343. Integer Break


Problem Description

The task is to take a given integer n and break it down into a sum of k positive integers, where k >= 2. The objective is to find the way of breaking down n that results in the maximum possible product of these k integers. For instance, if n is 8, we can break it down into 3 + 3 + 2, and the product of these numbers (3 * 3 * 2) is 18, which is the maximum possible product for any breakdown of 8 into at least two positive integers. The problem asks for a function that computes the highest product possible for any number n.

Intuition

The intuition behind the solution comes from mathematical proof that the optimal way to decompose n into a combination of integers for the maximum product is by using as many 3's as possible, with the possible addition of a 2 or 4 but never higher than 4, because breaking 5 into 2 + 3 results in a higher product, as 2 * 3 = 6 > 5.

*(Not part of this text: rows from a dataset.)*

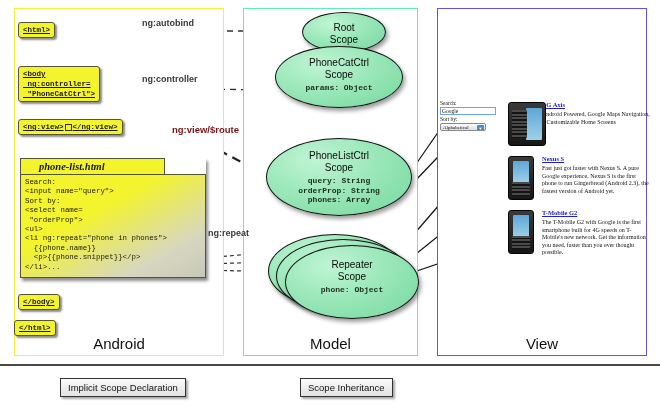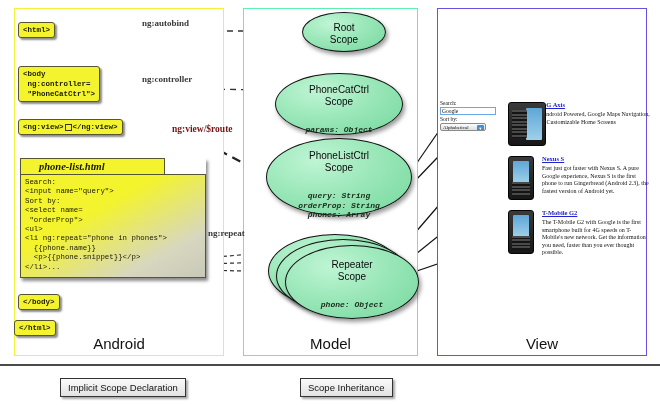--- a/index.html
+++ b/index.html
@@ -203,7 +203,7 @@
   
   .conn-label {
     position: absolute;
-    font-family: Liberation Serif, serif;
+    font-family: Liberation Sans, sans-serif;
     font-weight: bold;
     font-size: 9px;
     color: #3a3a3a;

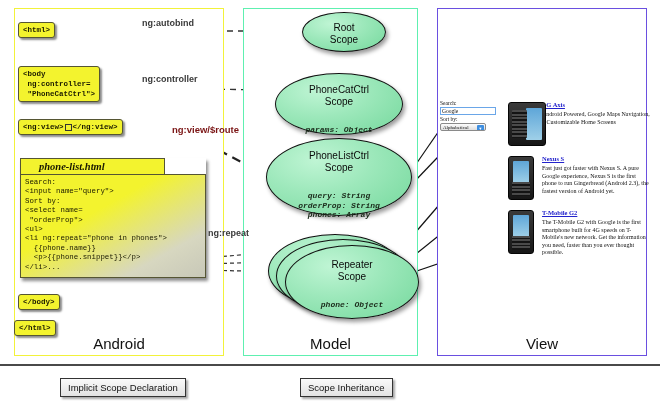--- a/index.html
+++ b/index.html
@@ -49,6 +49,7 @@
     line-height: 10px;
     box-shadow: 2px 2px 2px rgba(0,0,0,0.45);
     white-space: pre;
+    text-decoration: underline;
   }
   #tag-html   { left: 18px;  top: 22px;  }
   #tag-body   { left: 18px;  top: 66px;  }

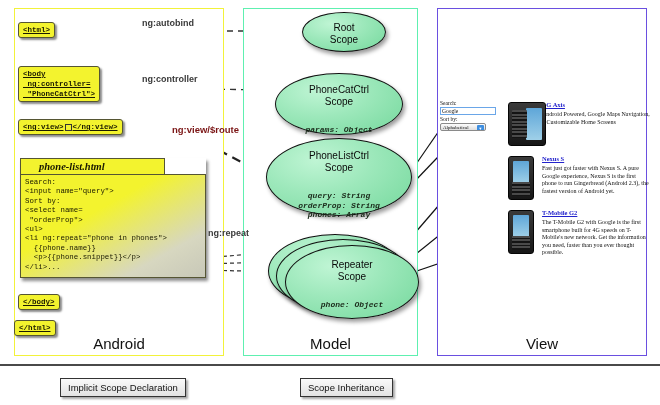--- a/index.html
+++ b/index.html
@@ -124,7 +124,7 @@
     font-style: italic;
   }
   #scope-root      { left: 302px; top: 12px;  width: 84px;  height: 40px;  padding-top: 9px; }
-  #scope-catctrl   { left: 275px; top: 73px;  width: 128px; height: 62px;  padding-top: 10px; }
+  #scope-catctrl   { left: 275px; top: 46px;  width: 128px; height: 62px;  padding-top: 10px; }
   #scope-listctrl  { left: 266px; top: 138px; width: 146px; height: 78px;  padding-top: 11px; text-align: center; }
   #scope-rep3      { left: 268px; top: 234px; width: 134px; height: 74px;  }
   #scope-rep2      { left: 276px; top: 239px; width: 134px; height: 74px;  }

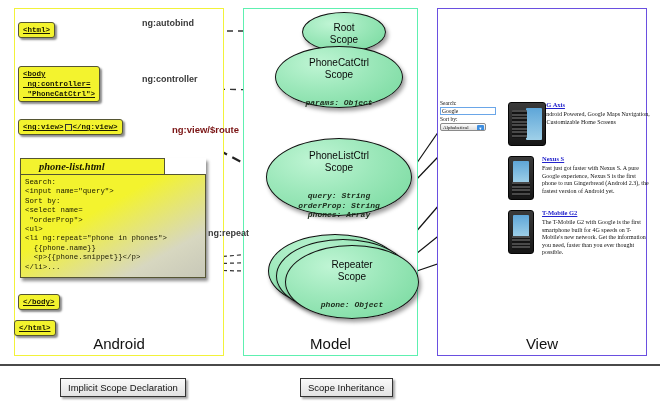--- a/index.html
+++ b/index.html
@@ -119,9 +119,8 @@
     font-weight: bold;
     font-size: 8px;
     line-height: 9.6px;
-    margin-top: 18px;
+    margin-top: 3px;
     color: #1b2b1b;
-    font-style: italic;
   }
   #scope-root      { left: 302px; top: 12px;  width: 84px;  height: 40px;  padding-top: 9px; }
   #scope-catctrl   { left: 275px; top: 46px;  width: 128px; height: 62px;  padding-top: 10px; }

Here's how we arrive at the solution:

  • For n less than 4, the maximum product is always n-1, as the only way to break the number down is into 1's and another integer (since k has to be >= 2), and 1 does not contribute to a larger product.
  • If n is divisible by 3 perfectly, the maximum product is simply 3 raised to the power of n/3.
  • If n gives a remainder of 1 when divided by 3, we then subtract 4 from n and break the rest into 3's. By subtracting 4 instead of 1, we add another factor of 2 in the product, whereas subtracting 1 would leave us with a factor of 1, which is not helpful. Thus, we return 3 raised to the power of (n // 3 - 1) and multiply by 4.
  • If n leaves a remainder of 2 when divided by 3, we can simply multiply the power of 3's with 2 to get the maximum product.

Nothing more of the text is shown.